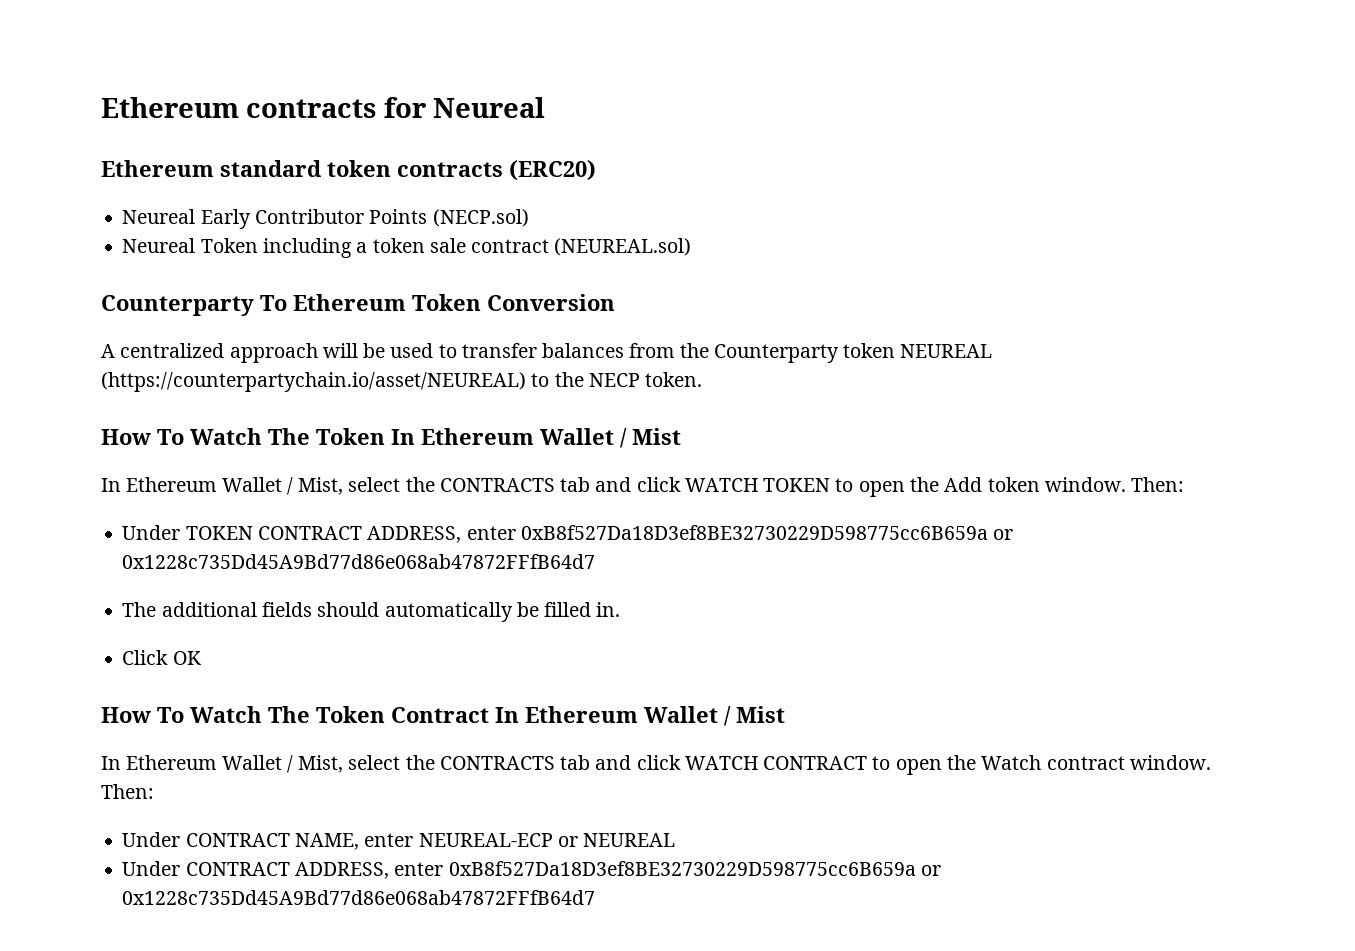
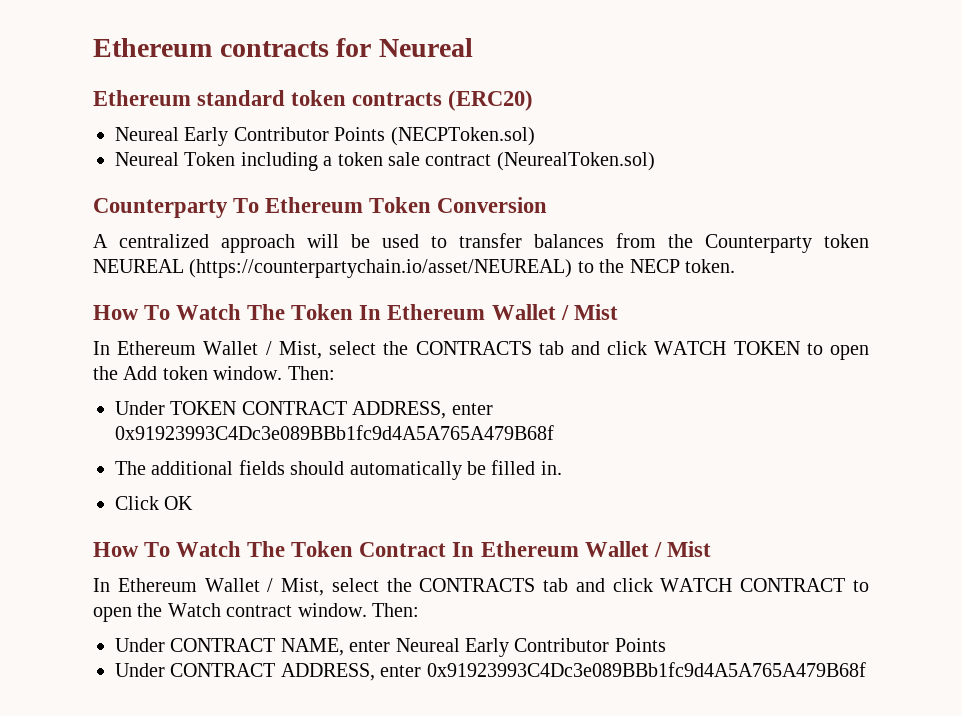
[432,209,529,227] (NECP.sol) -> [390,127,535,146] (NECPToken.sol)
[554,238,692,256] (NEUREAL.sol) -> [496,152,655,171] (NeurealToken.sol)
[520,525,1014,540] [122,554,596,569] 0xB8f527Da18D3ef8BE32730229D598775cc6B659a or 0x1228c735Dd45A9Bd77d86e068ab47872FFfB64d7 -> [115,425,554,440] 0x91923993C4Dc3e089BBb1fc9d4A5A765A479B68f
[418,833,676,847] NEUREAL-ECP or NEUREAL -> [395,638,666,657] Neureal Early Contributor Points
[448,861,941,876] [122,890,596,905] 0xB8f527Da18D3ef8BE32730229D598775cc6B659a or 0x1228c735Dd45A9Bd77d86e068ab47872FFfB64d7 -> [426,662,866,677] 0x91923993C4Dc3e089BBb1fc9d4A5A765A479B68f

# # #

* _Task directions_
Leaving aside the pictures, copy the listing above exactly.

* _Problem solution_
[432,209,529,227] (NECP.sol) -> [390,127,535,146] (NECPToken.sol)
[554,238,692,256] (NEUREAL.sol) -> [496,152,655,171] (NeurealToken.sol)
[520,525,1014,540] [122,554,596,569] 0xB8f527Da18D3ef8BE32730229D598775cc6B659a or 0x1228c735Dd45A9Bd77d86e068ab47872FFfB64d7 -> [115,425,554,440] 0x91923993C4Dc3e089BBb1fc9d4A5A765A479B68f
[418,833,676,847] NEUREAL-ECP or NEUREAL -> [395,638,666,657] Neureal Early Contributor Points
[448,861,941,876] [122,890,596,905] 0xB8f527Da18D3ef8BE32730229D598775cc6B659a or 0x1228c735Dd45A9Bd77d86e068ab47872FFfB64d7 -> [426,662,866,677] 0x91923993C4Dc3e089BBb1fc9d4A5A765A479B68f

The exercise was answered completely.